EXERCISE INPUT:

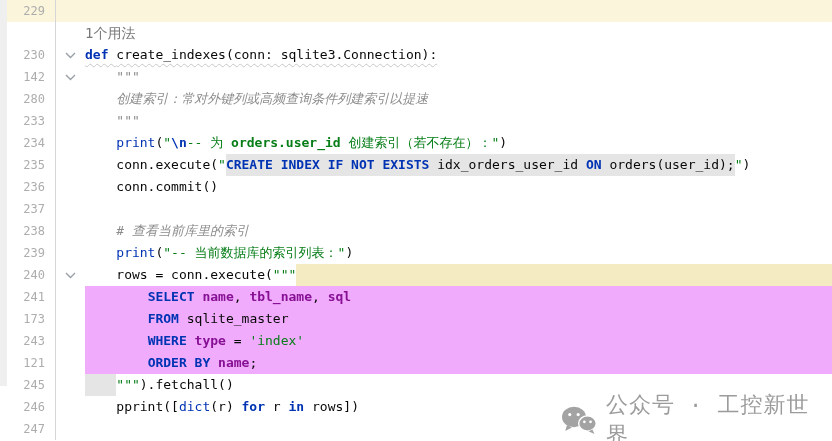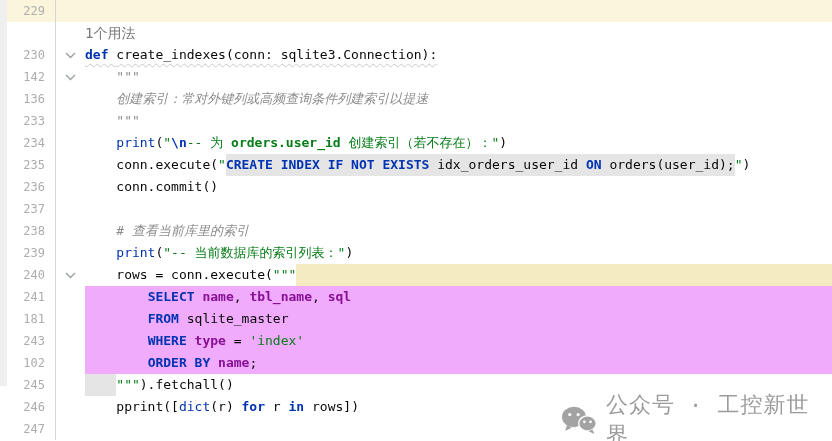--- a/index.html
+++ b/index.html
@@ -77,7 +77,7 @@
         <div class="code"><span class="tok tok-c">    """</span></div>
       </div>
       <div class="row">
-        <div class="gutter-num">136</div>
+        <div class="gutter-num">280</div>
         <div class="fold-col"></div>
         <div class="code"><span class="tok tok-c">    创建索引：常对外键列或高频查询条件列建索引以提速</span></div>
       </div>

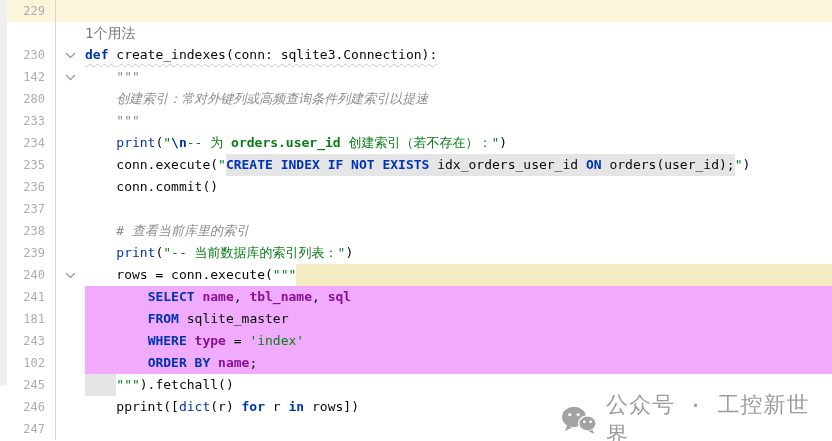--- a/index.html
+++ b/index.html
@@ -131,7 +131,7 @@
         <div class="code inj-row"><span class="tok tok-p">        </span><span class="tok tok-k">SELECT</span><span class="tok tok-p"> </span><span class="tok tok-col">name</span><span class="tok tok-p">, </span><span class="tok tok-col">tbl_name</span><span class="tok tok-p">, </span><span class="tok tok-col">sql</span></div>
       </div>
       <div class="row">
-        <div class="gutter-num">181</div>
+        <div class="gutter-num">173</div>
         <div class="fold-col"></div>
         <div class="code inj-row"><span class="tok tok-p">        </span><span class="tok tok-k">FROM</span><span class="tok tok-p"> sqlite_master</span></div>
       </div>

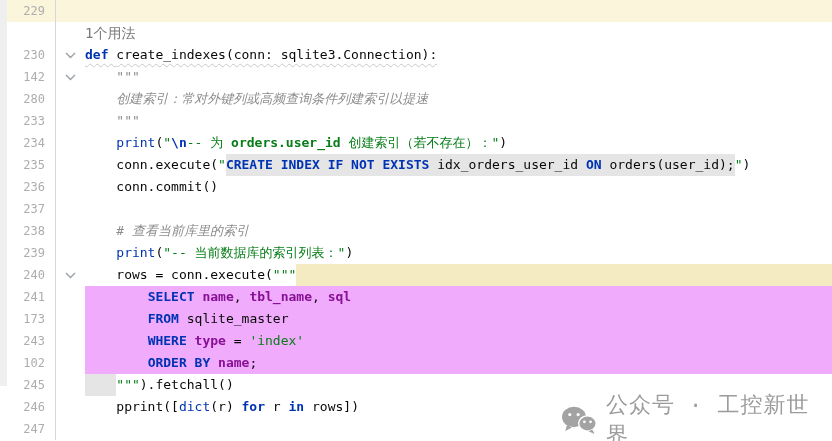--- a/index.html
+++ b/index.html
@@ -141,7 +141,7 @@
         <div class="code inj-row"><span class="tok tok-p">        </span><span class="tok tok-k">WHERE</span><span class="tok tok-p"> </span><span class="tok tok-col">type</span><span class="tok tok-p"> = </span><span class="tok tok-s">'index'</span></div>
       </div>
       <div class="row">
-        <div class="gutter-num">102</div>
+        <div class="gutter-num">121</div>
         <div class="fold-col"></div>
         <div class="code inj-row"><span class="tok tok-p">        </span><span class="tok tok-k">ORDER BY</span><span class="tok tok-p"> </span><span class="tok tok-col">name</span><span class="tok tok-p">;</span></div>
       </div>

WORK REQUEST:
Filter the entries by the string "gutter" and copy each matching line.

OUTPUT BELOW:
-        <div class="gutter-num">136</div>
+        <div class="gutter-num">280</div>
-        <div class="gutter-num">181</div>
+        <div class="gutter-num">173</div>
-        <div class="gutter-num">102</div>
+        <div class="gutter-num">121</div>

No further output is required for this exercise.